→ Data for analysis
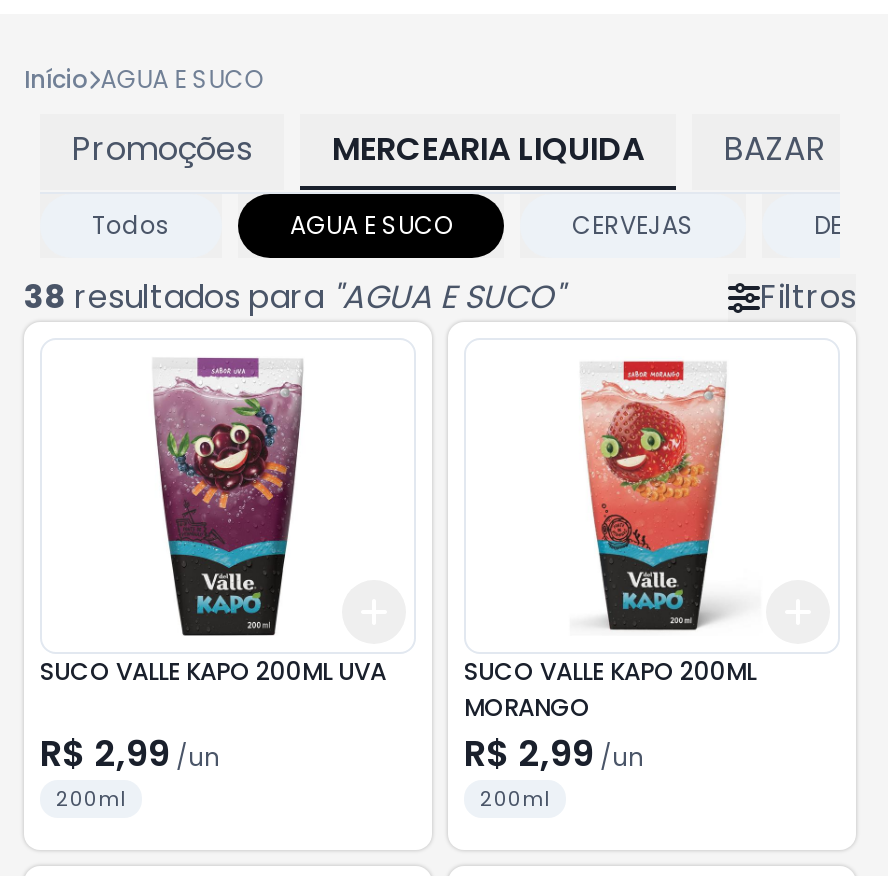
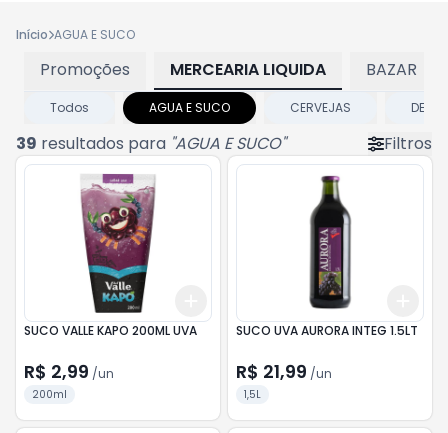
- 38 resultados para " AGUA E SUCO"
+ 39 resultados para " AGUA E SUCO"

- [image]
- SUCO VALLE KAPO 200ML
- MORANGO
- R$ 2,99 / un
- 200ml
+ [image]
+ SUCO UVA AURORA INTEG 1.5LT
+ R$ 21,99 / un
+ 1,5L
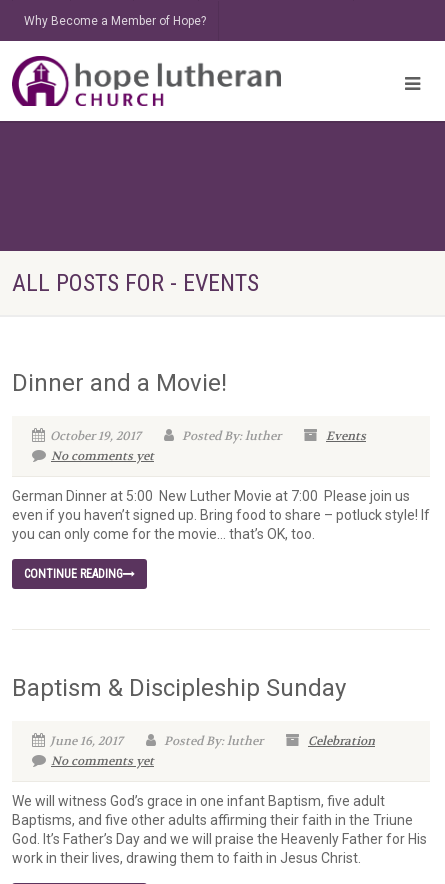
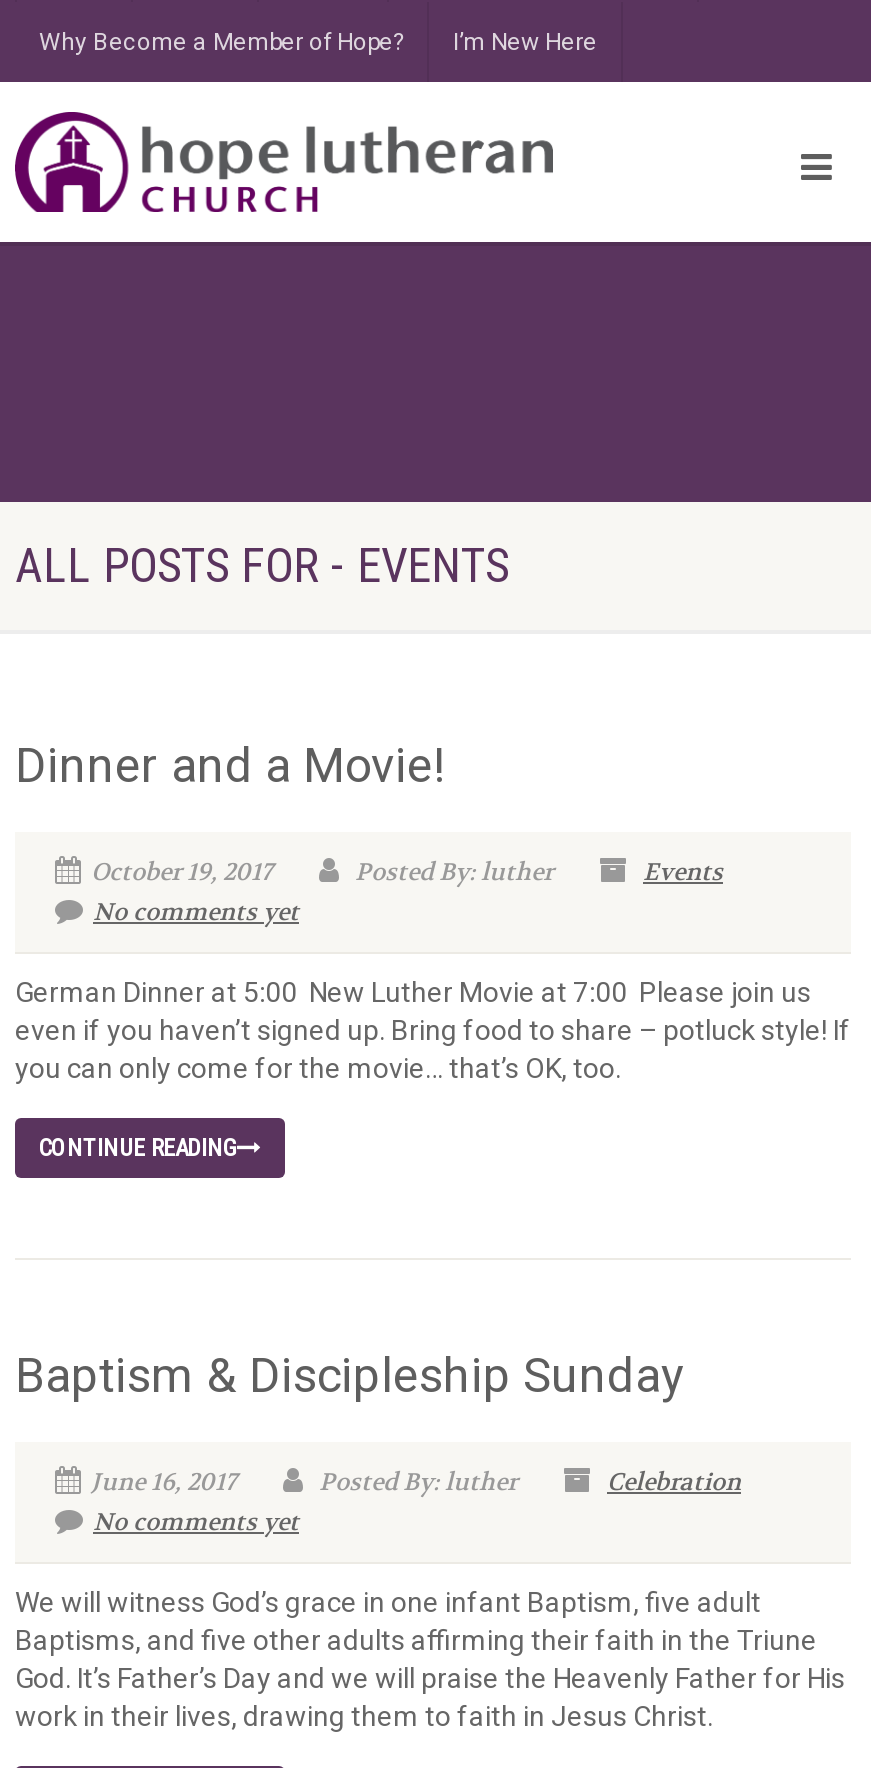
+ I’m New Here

→ Action item
Restate the data above word for word. Do not include the images.

→ Exercise response
- 38 resultados para " AGUA E SUCO"
+ 39 resultados para " AGUA E SUCO"

- [image]
- SUCO VALLE KAPO 200ML
- MORANGO
- R$ 2,99 / un
- 200ml
+ [image]
+ SUCO UVA AURORA INTEG 1.5LT
+ R$ 21,99 / un
+ 1,5L
+ I’m New Here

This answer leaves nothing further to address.